Abolish the Federal Debt Ceiling

Every couple of years, the US is threatened by a political crisis unlike any other. It doesn’t usually grab headlines, nor is it particularly interesting, but it is nevertheless vital to both American and world economies as well as the United States’ international standing. This crisis is the congressional fight over whether or not to raise the debt ceiling.

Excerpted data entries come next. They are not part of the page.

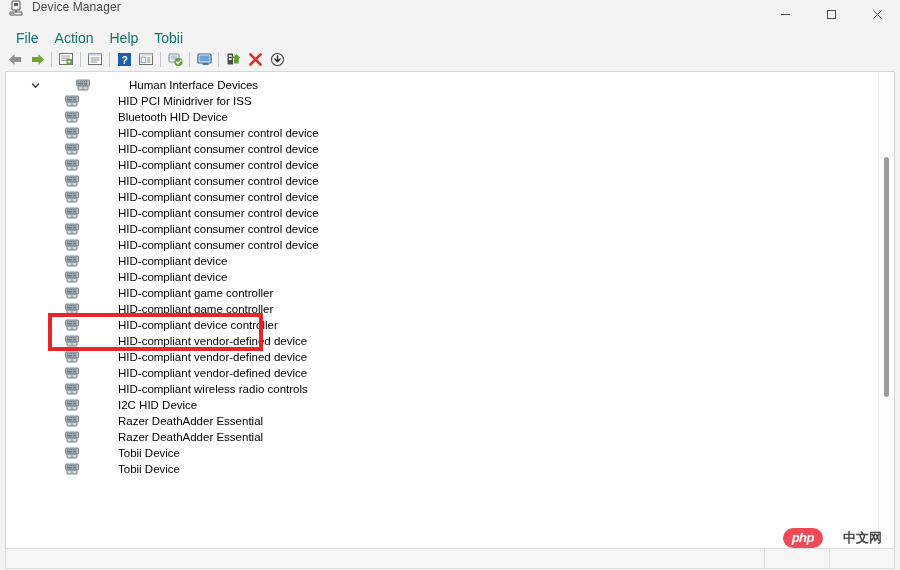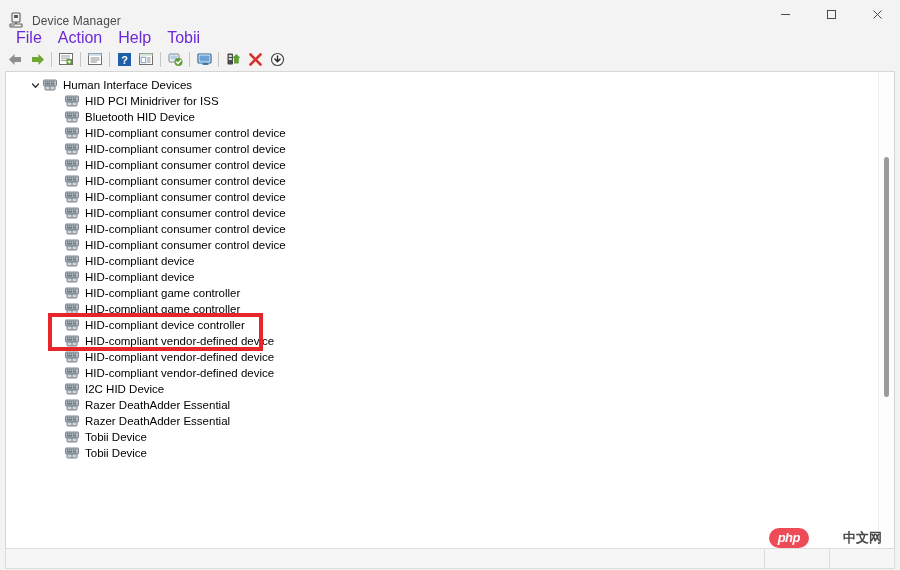"Device Manager" .titlebar { align-items: flex-end -> flex-start }
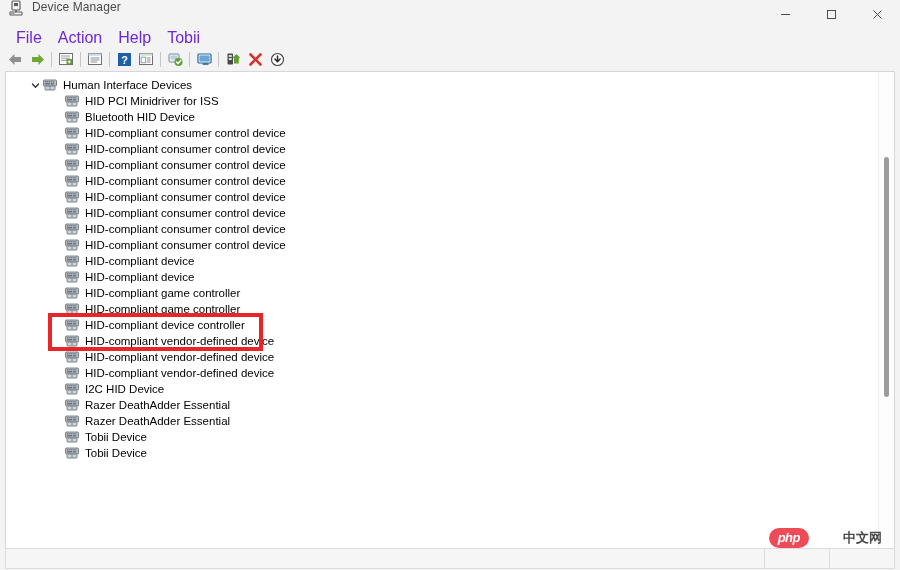"File" .menu-item { color: #6d28d9 -> #0f766e; font-size: 16px -> 14px }
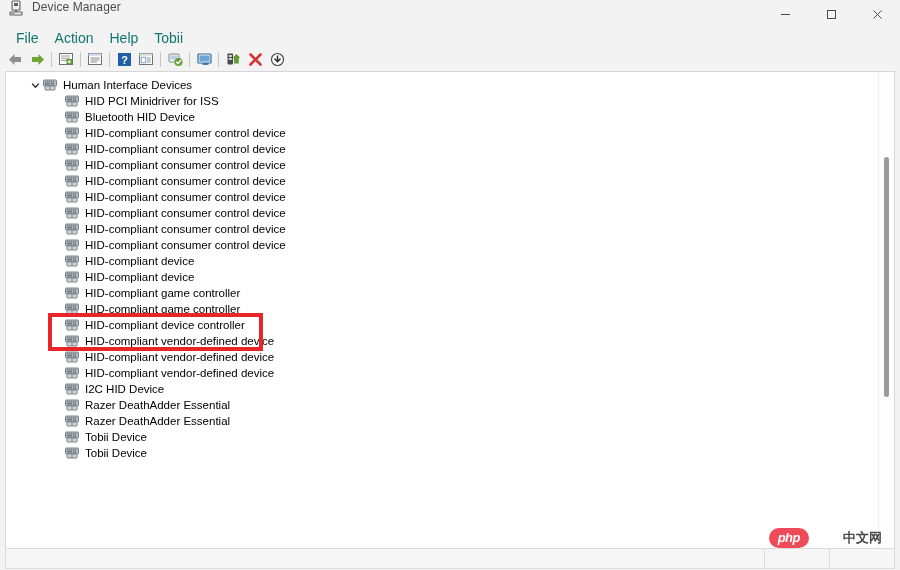"Human Interface Devices" .tree-row { gap: none -> 33px }
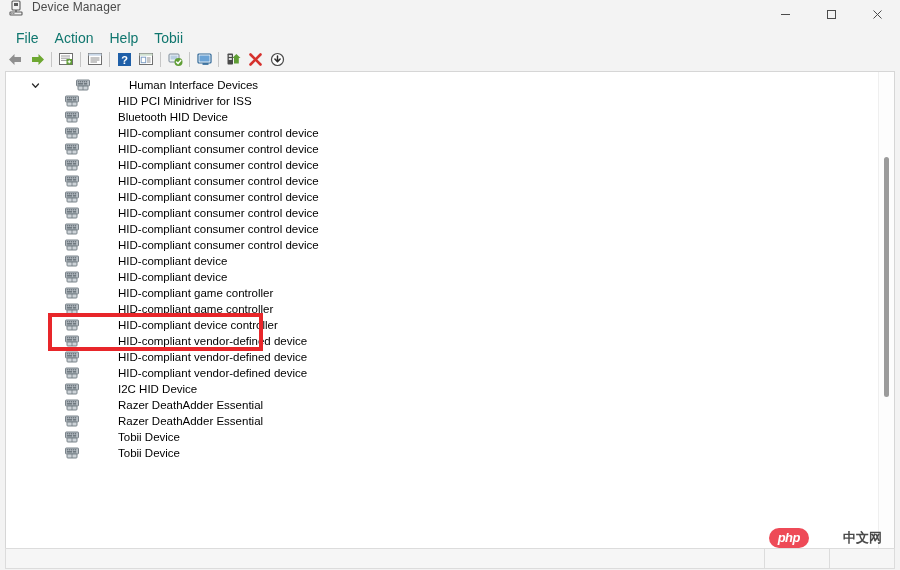"HID-compliant wireless radio controls" div.tree-row { html: none -> <div> <span><svg> <rect></rect> <rect></rect> <rect></rect> <rect></rect> <rect></rect> <rect></rect> <rect></rect> <rect></rect> <rect></rect> <line></line> </svg></span> <span>HID-compliant wireless radio controls</span> </div> }
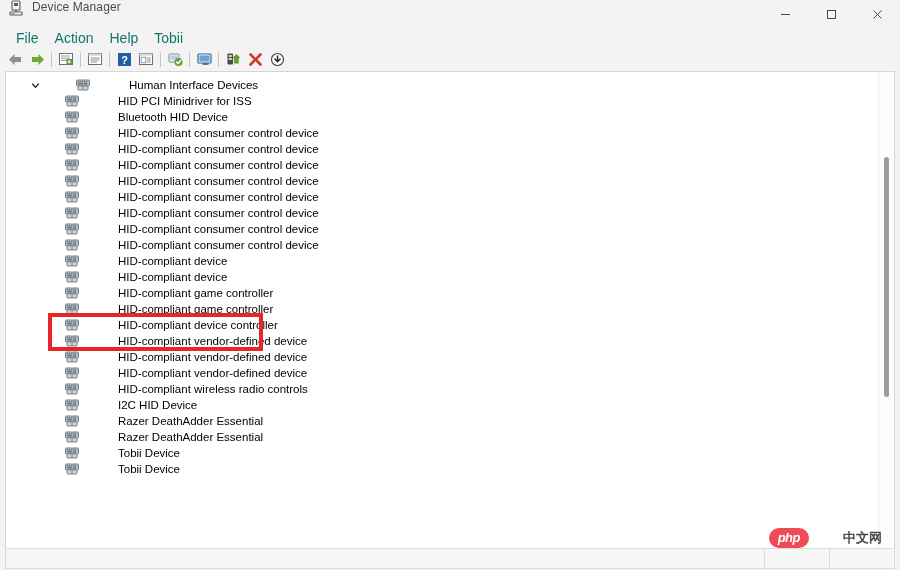"php" .watermark { gap: 11px -> 20px }
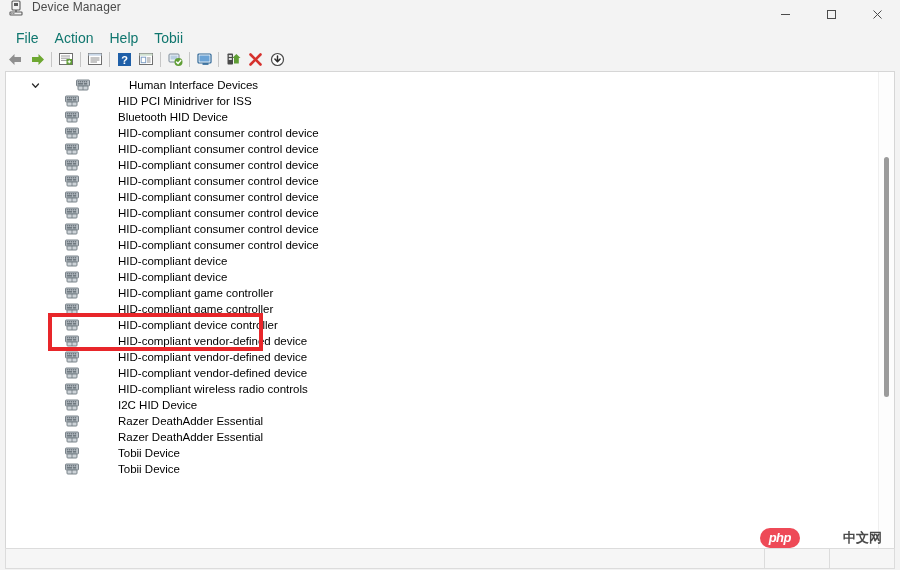"中文网" .wm-text { margin-left: 23px -> none }
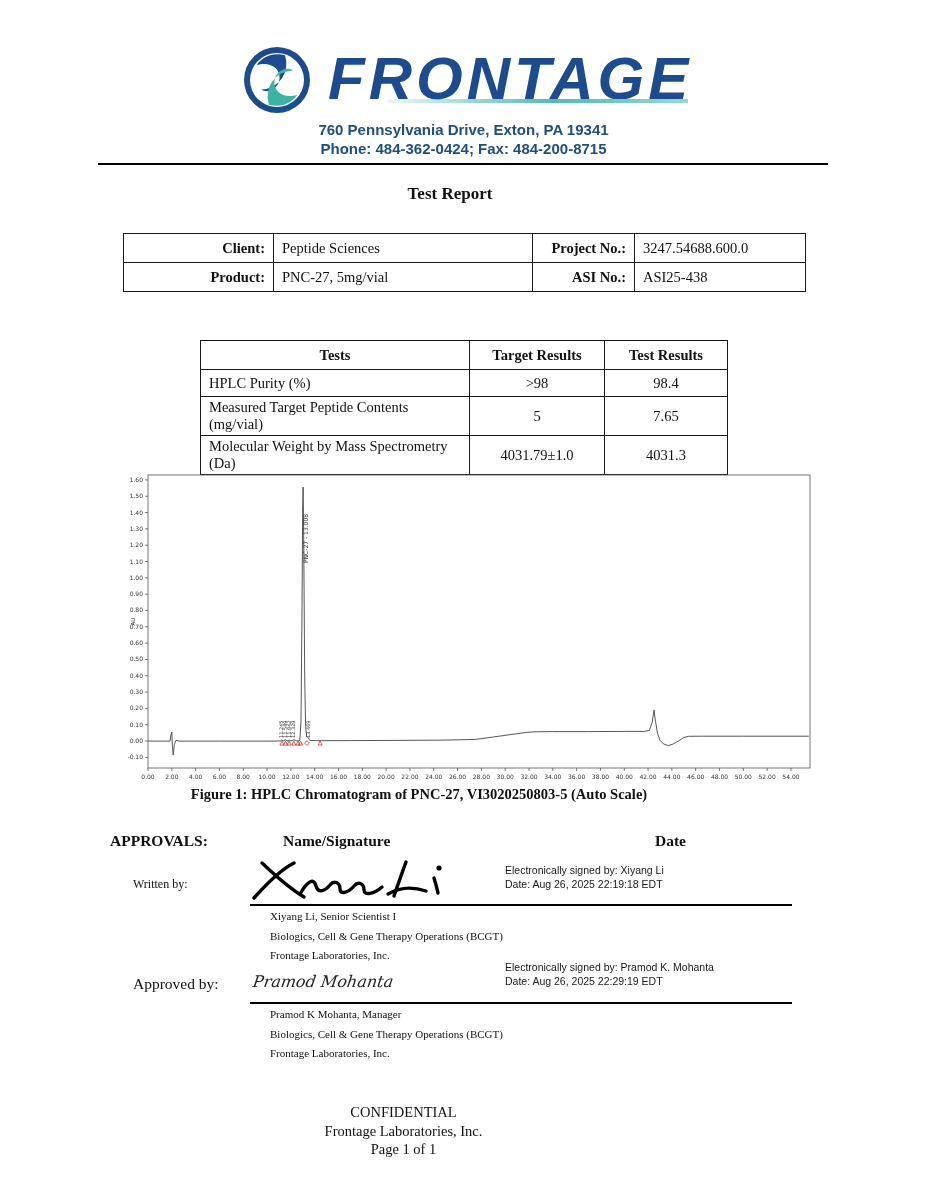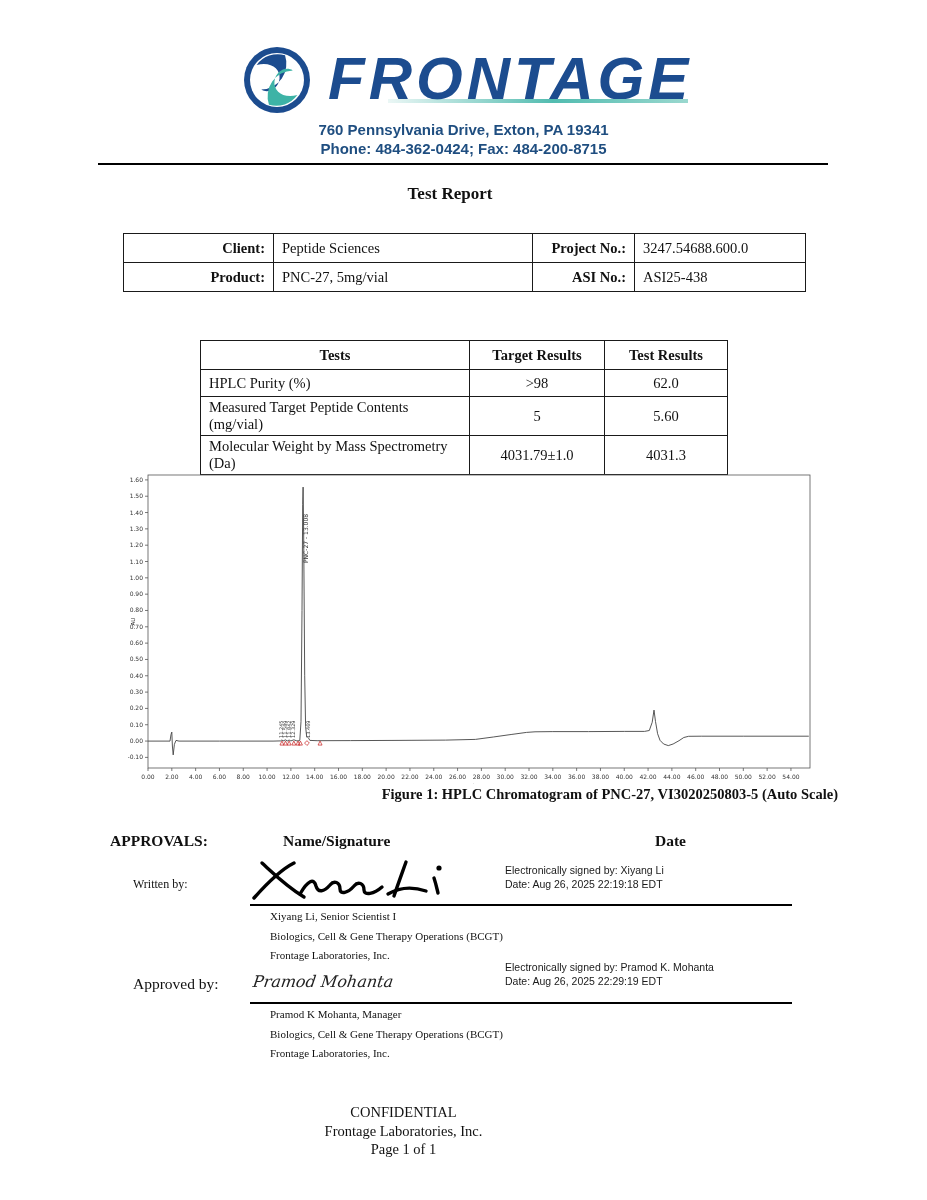"62.0" td.c { text: 62.0 -> 98.4 }
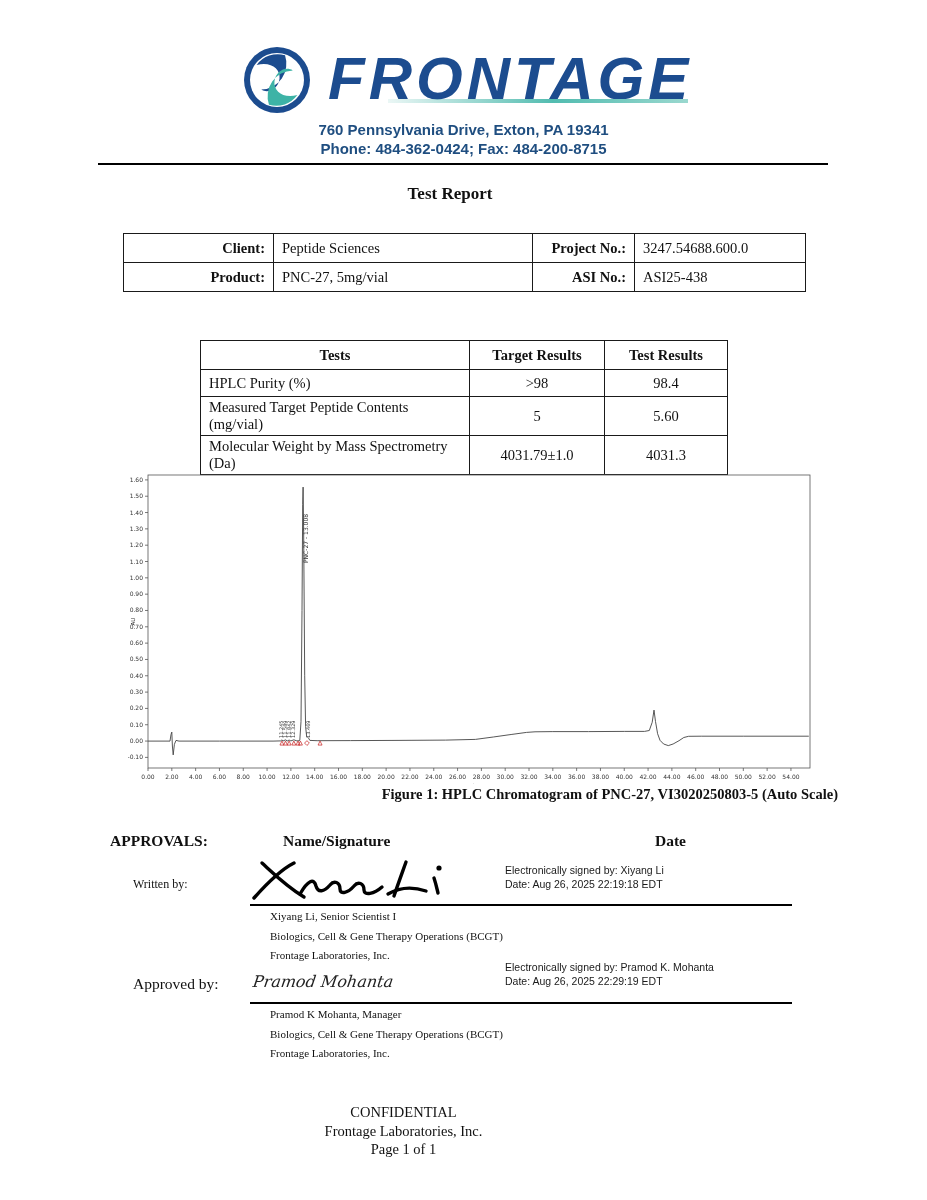"5.60" td.c { text: 5.60 -> 7.65 }
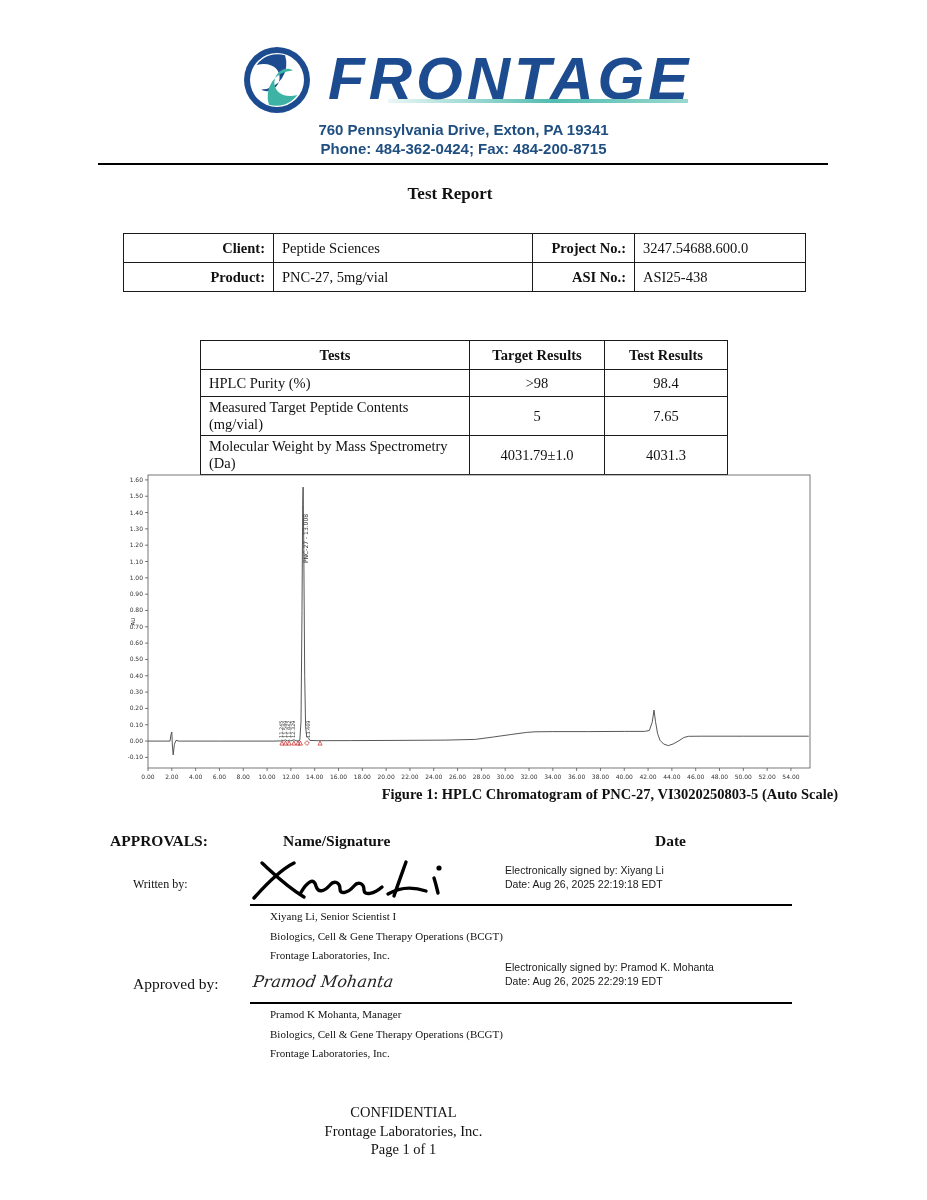"Figure 1: HPLC Chromatogram of" .caption { text-align: right -> center }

The debt ceiling, which was established as an artificial check against the Federal government’s spending power, limits how much the US can pay off its debts. The reason for which it was originally established is legitimate, and since its inception, Congress has raised the debt ceiling numerous times whenever it became necessary. In the past 20 years, however, both Democrats and Republicans alike have used the debt ceiling – specifically the threat of not raising it – as a political cudgel with which to advance their political agendas. This is an extremely dangerous tactic and it could spell catastrophe for millions of Americans. To reiterate, there is nothing about the debt ceiling’s continued existence that is necessitated by reality. It is a threat to both the American economy and the American people, and it must be removed before it can exact cataclysmic damage on the standing of the US on the world stage.

In the past, deciding whether to pay off the debt or fund the government was a relatively bureaucratic process. After all, no sane American politician wanted to be responsible for sinking the American economy. This status quo changed in the 1990s, when Newt Gingrich, then the Republican Speaker of the House, shut down the Federal government over Bill Clinton’s spending policies. During the 2000s, congressional Democrats used the debt ceiling as a bargaining chip to attempt to get George Bush to scale back the war in Iraq. In 2011, congressional Republicans used the debt ceiling to oppose the Affordable Care Act and Obama’s broader domestic policy. This debt ceiling standoff led to the downgrading of the United States’ credit rating for the first time, and showed that the US did not even need to exceed the debt limit to face dire consequences.

But what would the consequences even be if the debt ceiling was broken? As mentioned previously, if the debt limit were reached, the US would be legally unable to pay back its loans. This handicap would result in the US defaulting on its debt for the first time ever, causing our interest rates to soar and making it inordinately hard for the US to borrow money in the future. In addition, social security payments and military paychecks would cease. Obviously, this would be catastrophic and would most likely send the US, as well as the world, into yet another recession. Such a disaster must be avoided at all costs, and yet the debt ceiling continues to exist despite being the only reason for a possible default. There are two reasons why the debt limit is still in place.

First, there are people who genuinely believe that the debt limit acts as a check on government spending. This idea is completely wrong. The debt ceiling acts neither as a check on federal spending itself nor as a deterrent when it comes to passing tax cuts or a budget. Politicians love to throw the national debt around as a political football whenever they’re in the minority, but whenever they have the power to pass legislation, most politicians will raise spending and cut revenue. Even if that weren’t the case, however, the debt limit does not act as a check on spending. The debt limit doesn’t place restrictions on how much can be spent, it places restrictions on how much money we are allowed to pay back to our creditors. In this sense, the debt limit is not so much a budget of how much we’re allowed to spend, but a restriction on how much of the nation’s figurative credit card bill we’re allowed to pay.

The second reason is, of course, politics. Congressional Republicans are claiming that their refusal to raise the debt ceiling is due to Biden’s irresponsible spending policies. Regardless of what one might think of Biden’s policies, the truth is that the current president is only responsible for 3% of the country’s outstanding debt (that is, debt that needs to be paid that will go over the debt limit). In fact, much of the outstanding debt is a direct result of Trump-era policies, including the 2017 tax cuts that most of the current Congressional Republicans voted for. In the end, though, this doesn’t matter. Republicans are hoping that by forcing the Democrats to raise the debt ceiling on their own using reconciliation (a time-consuming process that is only supposed to happen once a year), they will have ammunition to use against Democratic candidates in the 2022 midterms. The Democrats are not innocent either: both parties have a history of using debt limit threats as a way to force the majority party to make concessions in their agenda.

The use of the debt ceiling as a political bargaining chip has had mixed results, but thus far the US has never defaulted on its debt. Congress recently passed a stopgap measure to add about half a trillion dollars to the debt ceiling, which will push the issue off until December. Regardless of how this clash over the debt limit pans out, the fact remains that the debt ceiling is a ticking time bomb. The health and well-being of the American people, not to mention the global economy, are in jeopardy for as long as the debt limit exists, and the dangers of defaulting are far too great to be used as political threats. Moreover, the continued existence of the debt limit does not provide any tangible benefit to either political discourse or the country. It is clear that Congress must abolish the debt ceiling as soon as possible, and avoid the political theater.